The Real Dirt on Tidyall

Sorry, couldn’t resist the pun.

First, a bit of background. Tidyall (aka Code::TidyAll) was first released in June of 2012 by Jon Swartz. It’s a code quality meta-tool that orchestrates other code quality tools. With a single configuration file you can enable many different tools for a single project. By “code quality tools” I mean both pretty printers and linting tools. Each tool is supported via a plugin, implemented as a Perl class, that knows how to talk to that tool. In some cases the plugin is the tool, as with the SortLines plugin, which sorts lines in text files.

The first version supported perltidy, perlcritic, and podtidy, and as you can tell from that list it was very much a Perl-specific tool at first. But Jon added support for JavaScript tools like js-beautify a few months after the initial release, in September of 2012. Over time, it’s grown to include plugins for PHP, Go, YAML, Postgres SQL, and many more. Just search MetaCPAN for Code::TidyAll::Plugin to see them.

Within the first few months after release it also acquired support for use as an SVN or Git pre-commit hook, which is a natural use for this type of tooling. Over time, I think there’s been a fair number of Perl people who’ve used it, but I don’t know if it’s ever gotten much traction (if any) outside the Perl community. In November of 2014, Jon gave me primary ownership of the distribution, and I’ve maintained it ever since.

But it’s starting to show its age. The primary issues come from its initial design and are not easy to fix. Note this is not Jon’s fault. Like most successful projects, eventually people wanted to use it in ways that the initial design doesn’t support. Projects that don’t reach this point usually do so because they don’t get used, not because the creator was a visionary genius who foresaw all possible future uses.

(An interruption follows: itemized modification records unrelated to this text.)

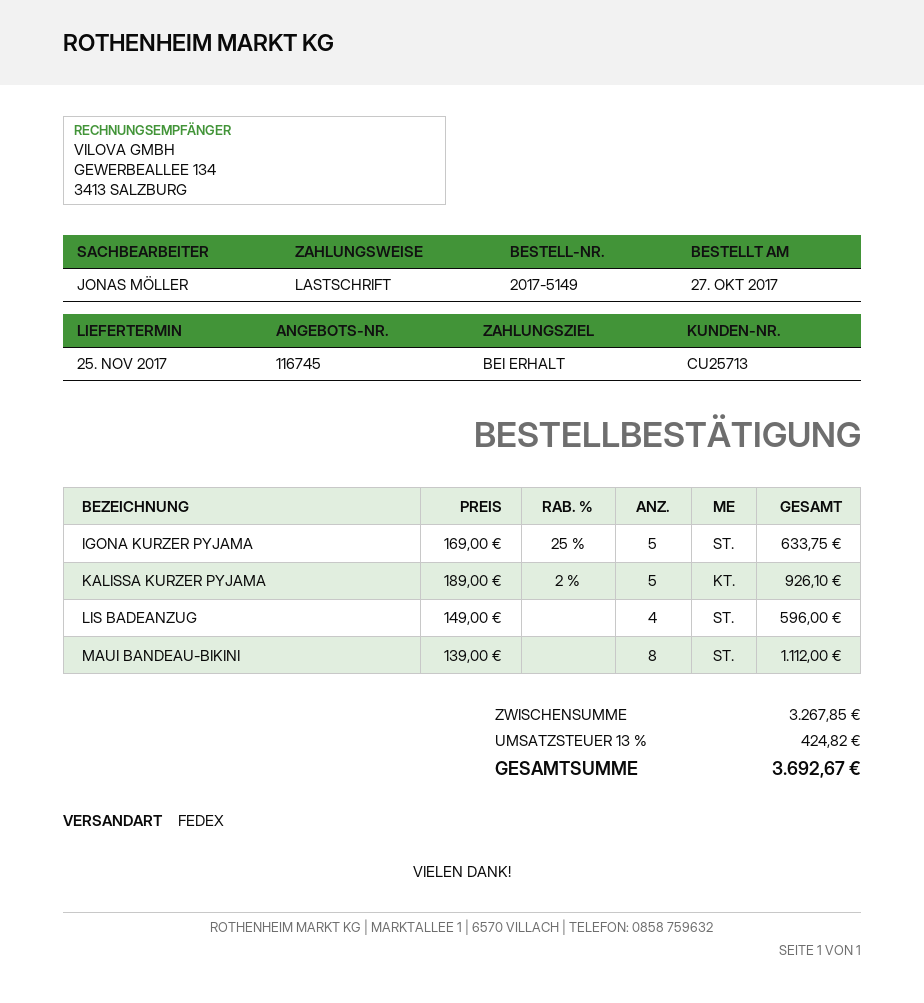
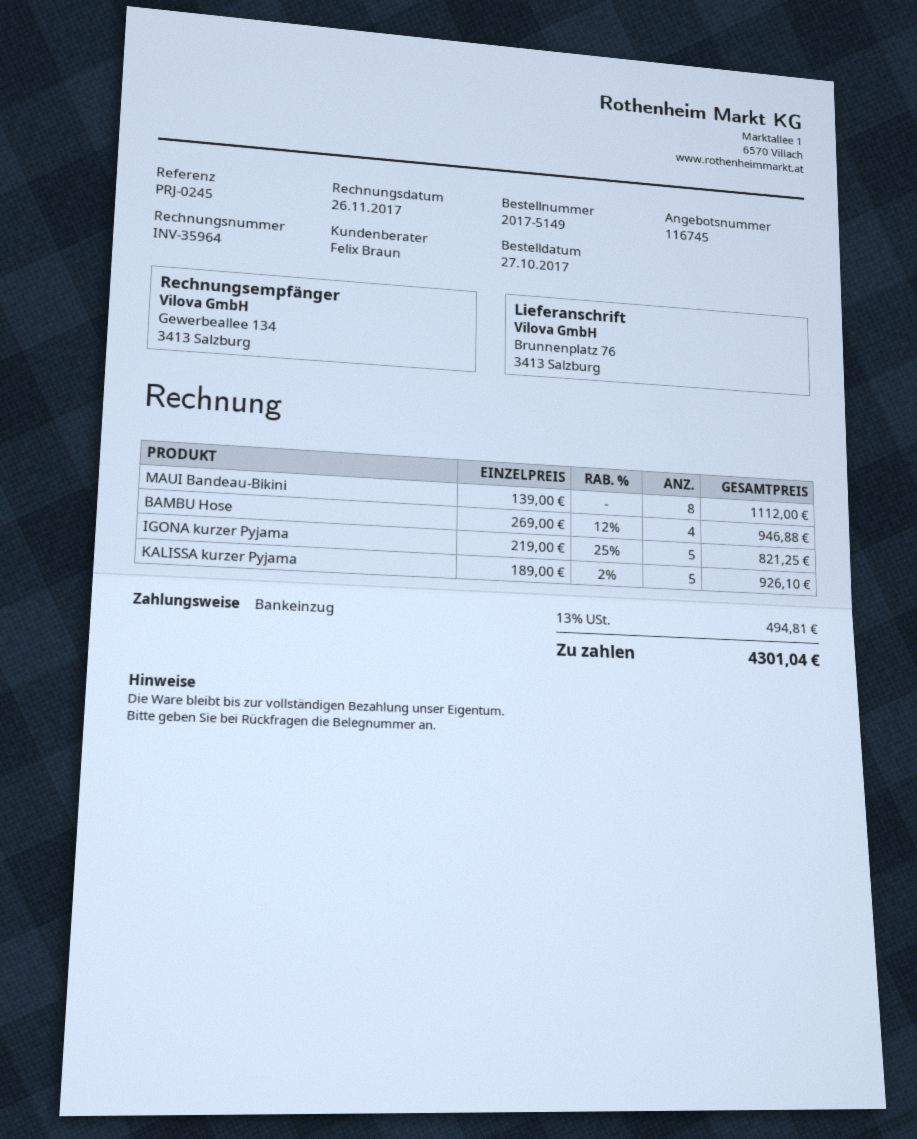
sales rep: JONAS MÖLLER -> Felix Braun
IGONA KURZER PYJAMA: 5 x 169.00 - 25% = 633.75 -> 5 x 219.00 - 25% = 821.25
LIS BADEANZUG: 4 x 149.00 = 596.00 -> none
BAMBU Hose: none -> 4 x 269.00 - 12% = 946.88
tax: 13% = 424.82 -> 13% = 494.81
total: 3692.67 -> 4301.04

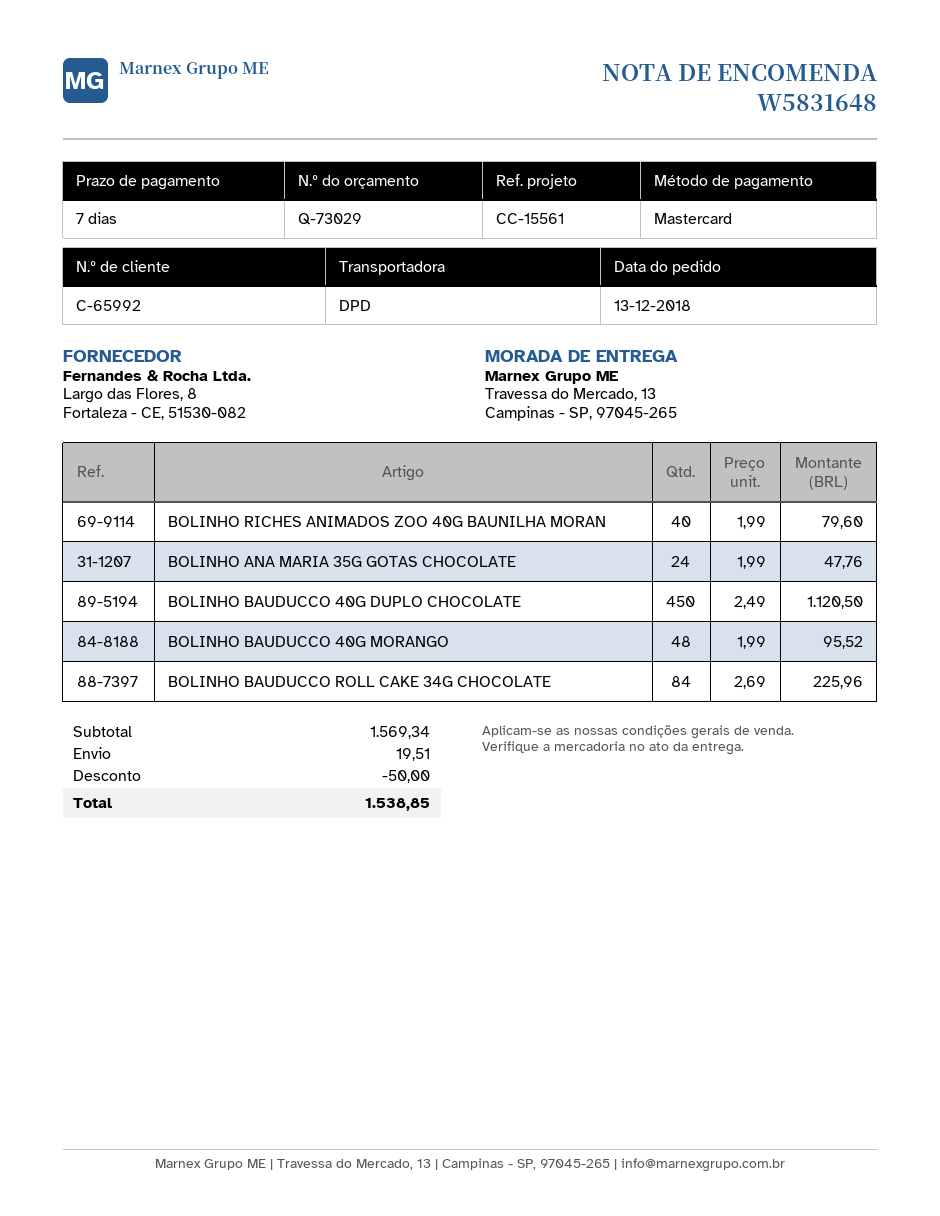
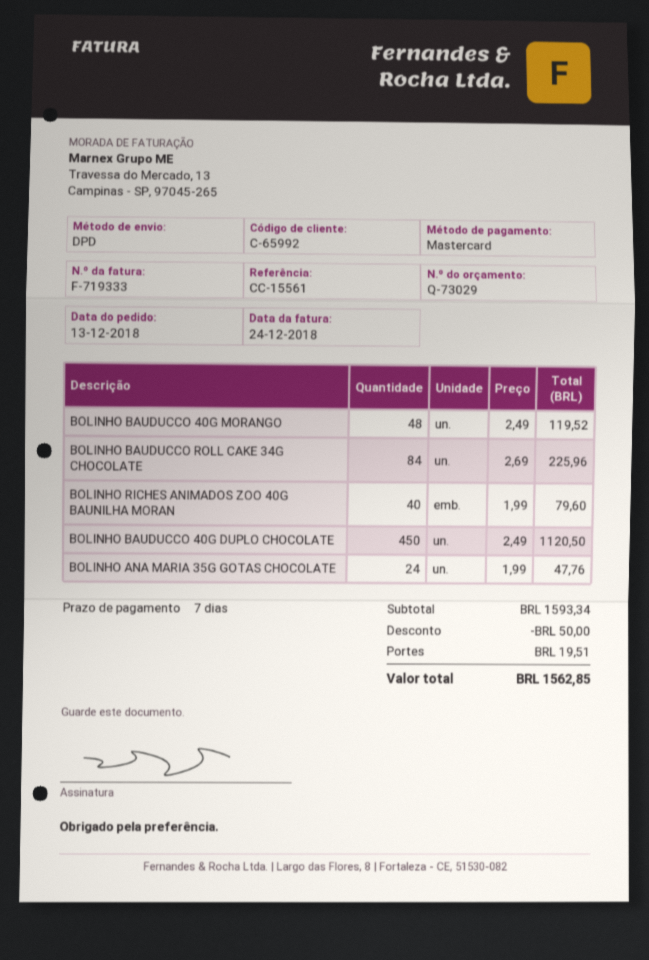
BOLINHO BAUDUCCO 40G MORANGO: 48 x 1.99 = 95.52 -> 48 x 2.49 = 119.52
subtotal: 1569.34 -> 1593.34
total: 1538.85 -> 1562.85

The basic algorithm behind how tidyall works is as follows:

Find all the files to which tidyall could apply based on each plugin’s include/exclude rules as well as any global exclude rules.
Looping over each file, it finds all the plugins that apply to that file and applies each plugin to it in turn. Specifically, it reads in the source of the file, passes it to the plugin, and then writes that source back out to disk. Remember this detail, it’s important!
That’s it. There’s not much to it conceptually.

There are two issues that occur because of this design.

First, because it’s based on files, not directories or any sort of generic notion of paths, it has serious problems with Go. In Go, packages are directory-based. All of the files in a directory are part of that package, and when it comes to linting (as opposed to pretty printing), many linters must consider the whole directory at once.

This also causes issues for linters that want to look at multiple packages at once. For example, the Rust clippy tool is invoked across your entire crate at once. A crate can contain many directories. Clippy doesn’t even have a way to run it on single directories or files because that doesn’t make sense in Rust.

Relatedly, remember that in step #2 I said it reads the file source, passes it to the plugin, and then writes it back? Well, that also causes problems for some languages. If a plugin only works on files (versus in-memory source as a string), then tidyall will write the source out to a file in a temporary directory, then pass that temporary file name to the plugin. The plugin is expected to change the file it’s given, after which tidyall reads the source back into memory from the temp file and moves on to the next plugin.

Again, this causes issues with some languages, notably Go, which expects files to live in directories named after the package they are in, alongside the other files that make up the package.

This makes using tidyall for tools in some languages more or less impossible without a major redesign.

The other big issue with all of this reading and writing is that it’s really hard to keep track of the file’s encoding. Tidyall doesn’t have any way of knowing if the file it’s reading is binary data, UTF-8 strings, or something else. Combine this with Perl’s sometimes idiosyncratic Unicode handling and you get all sorts of confusing issues.

Fixing these issues basically involves throwing out the core of the system and starting from scratch. If I were to do that (which I am, so far purely as an experiment), it’s pretty easy to fix. Instead of operating on source in memory, we only operate on paths. And instead of implementing plugins as Perl classes, they’re implemented via configuration telling the tool how to invoke an executable. We can leave string encoding handling to the individual tools, which are in the best position to do so.

Along the way, I’m also making my rewrite loop over plugins before files. In other words, rather than taking each file one at a time and passing it to each plugin in sequence, I’d take each plugin one at a time and pass it the appropriate set of paths. This isn’t that big a deal, but I think it makes for slightly better output on failures.

But making any of these changes to tidyall, much less all of them, would break every existing plugin. In essence I’d be writing tidyall2. And if I’m going to do that, I’m going to use it as an excuse to learn Rust, which is exactly what I’m doing with precious.

In a follow up post I’ll compare and contrast tidyall, precious, and pre-commit. If you know of any other tools in this category (code quality meta-tools), I’d love to hear about them. Please add a comment with a link!

Comments

Dotan Dimet, on 2020-04-26 02:23, said:
I ran across a git hooks manager called lefthook, which seems to fit the same niche.

Dave Rolsky, on 2020-04-26 11:06, said:
Thanks for the pointer. The docs for lefthook also mention Husky, lint-staged, and Overcommit.